“Natural dye, not magic,” Maynard repeated, looking a bit dazed.
Skye was growing warm in her traveling cloak, whether from her anger or just sitting here in the balmy air before the bridge she did not know. She began to unfasten her wrap, but her mother’s hand reached out again to stop her.
“I don’t like it,” the short guard murmured to the tall one. “What with new fires from the glacier and the sledder gone missing.” He motioned to a pair of foot soldiers loitering at the checkpoint. “These are two of the ones we seek. Detain them.”
Skye began to sweat but could not shrug out of her cloak. Her mother’s hand gripped her arm hard. When she opened her mouth to speak nothing came out.
Sierra’s lion eyes focused on the short guard. “You do not seek us,” she told him calmly.
He gave her a quizzical look, and held his hand up to slow the approaching soldiers. “No?”
“No,” she answered. “We are mere goat farmers. Hand spinners and knitters who know nothing of magical dyes.”
“Nothing?” The guard motioned the foot soldiers away. “Nothing at all?”
“Nothing,” Sierra confirmed. “There is nothing to fear.”
Skye felt a surge of warmth flowing from her mother’s fingers.
“Our yarns are entered in the Goat to Garment contest,” she heard herself telling the guards. “If they harbor magic, we will be disqualified and detained.”
“Let the judges decide,” Sierra suggested. It was not a question. “Let the judges decide,” the tall soldier echoed as the other guard gave a slow nod.
Sierra pointed down to the colorless water that thundered beneath the bridge, waiting until both guards glanced down at the swollen river. “Up at the top of the Lavender Rill, the water really is purple.”
The tall soldier nodded to his companion. “The judges decide, then?”
“They don’t know anything.” The short soldier sneered. He lifted his pike to let them pass. “Women.”
Skye stayed silent until their wagon clattered across the bridge and passed under the arch of the fairgrounds. Above them flapped the blue and pink banner of the Middlemarch World’s Fair, held each year as a celebration of spring.
“Mother, I’ve seen you do that before,” Skye said softly, looking straight ahead. Soldiers were everywhere, dotting the sodden grounds with short tunics of gray. These were simple foot soldiers, she could see, with short swords or knives strapped to their belts, or pikes in hand. She saw no others dressed for climbing or sledding, like the tall guard who had detained them at the bridge.

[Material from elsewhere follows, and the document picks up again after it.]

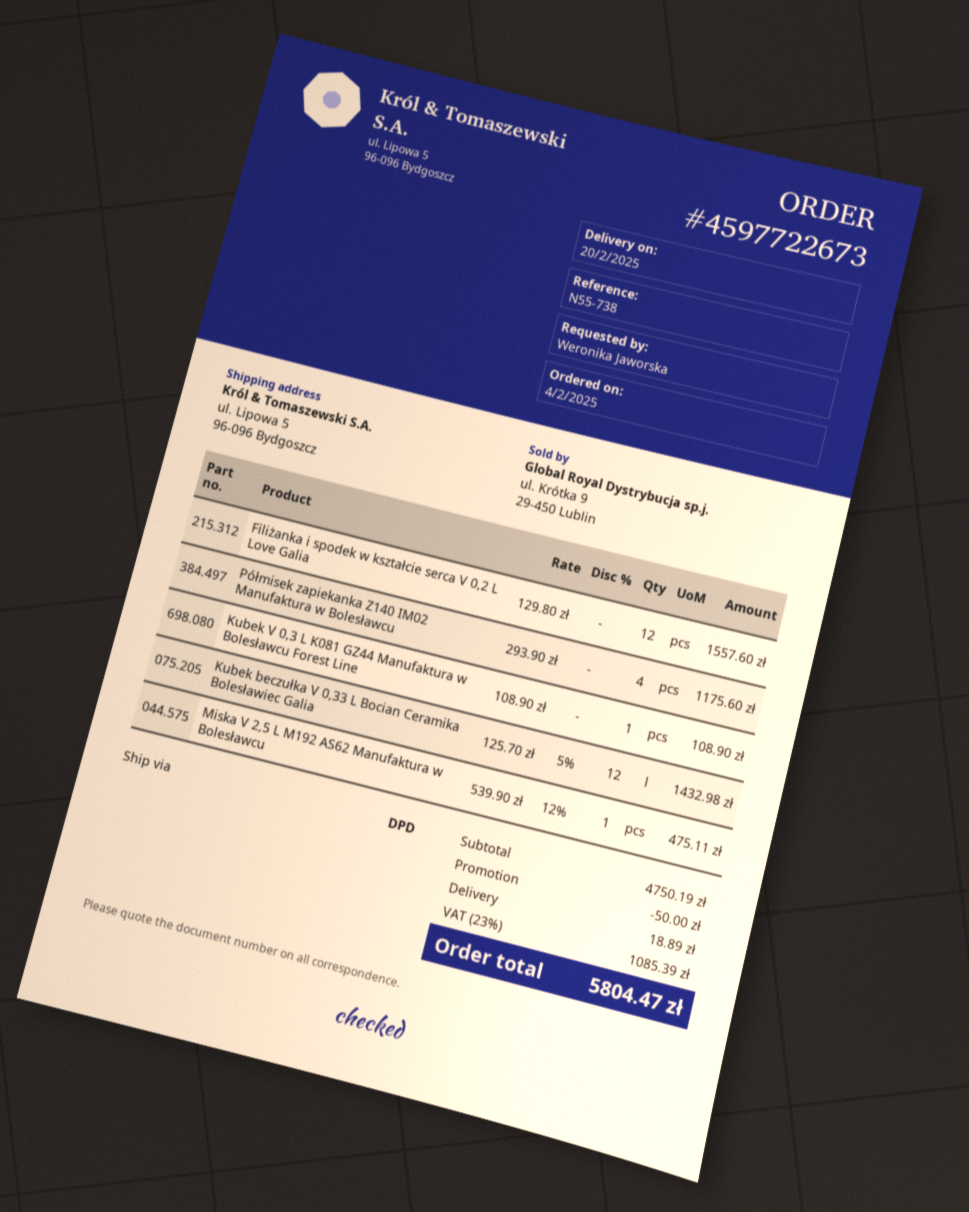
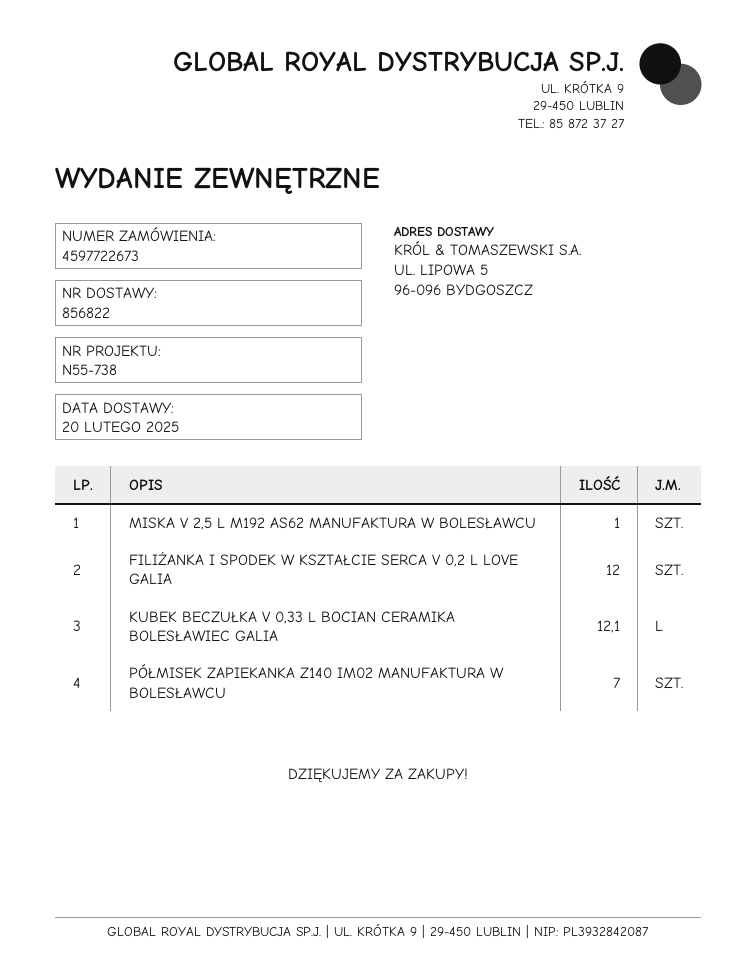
Półmisek zapiekanka Z140 IM02 Manufaktura w Bolesławcu: 4 -> 7
Kubek V 0,3 L K081 GZ44 Manufaktura w Bolesławcu Forest Line: 1 -> none
Kubek beczułka V 0,33 L Bocian Ceramika Bolesławiec Galia: 12 -> 12.1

“Do what?” Sierra brought the wagon to a halt before the grand hall, a great tent adorned with pennants snapping in the breeze.
She smiled, knowing their empty stall stood within, waiting to be stocked with their garments and yarns as it had been for twenty years without fail.
“Get people to do what you want,” Skye said. “Is that part of the magic that ugly soldier was yelping about? Did you see his twisted teeth? I know when Father wears his Potluck hat—” She broke off, not wanting to reveal the conversation of this morning. “Well, things just seem a bit different.”
Sierra shrugged. “I just used a little power of persuasion.” She paused. “It is a womanly ploy.”
“But I grew so warm,” Skye complained, shedding her outer garments at last. “And you wouldn’t let me take off my cloak. I could not speak.”
“Well,” Sierra laughed, also laying her cloak aside. “Mayhap there is a little magic simmering in the dye crystals yet?”
“You’ve known all along,” Skye accused, as they got down from the wagon and began unloading their bundles. “There was more to that Potluck than yarns!”
Sierra sought out her precious bundle of garments, while Skye strapped on the first of the twig baskets. “Yes, there was,” she said at last.
“You’ve known forever.”
“I’ve known since my days at the Potluck,” Sierra admitted. “But that meant nothing until now, and now I fear nothing I do will matter.” She turned to face her daughter directly. “Skye, I cannot protect you here. If anything happens to me, you must make your way north to the border. Promise me.”
“But what of Father?” Skye asked. “And the farm?”
“There will be nothing he can do,” Sierra said, calmly. “It will be too late.”
“I thought I saw him shedding tears this morning,” Skye murmured.
Sierra nodded without comment. “There is a yarn shop in Border-town, in the borough of Merchants’ Row. You will find it near the end of the main thoroughfare. The sign does say Potluck Yarn. Go to the side gate through the herb garden and bang on the summer-kitchen door until someone lets you in. That someone will be a gnome called Smokey Jo. Have her take you to Aubergine.”
“Aubergine,” Skye breathed. ”You mean she is real as well?” She gave her mother an appraising look. “It must be they all are.”
“She will know you on sight,” Sierra assured her daughter. “Now let’s go see who is about.”
Inside the main tent, the air was rich with the smell of lanolin and sheep’s wool, of fresh bread and eucalyptus soap. Skye breathed deeply, listening to the festive trill of flutes and pipes from one of the booths.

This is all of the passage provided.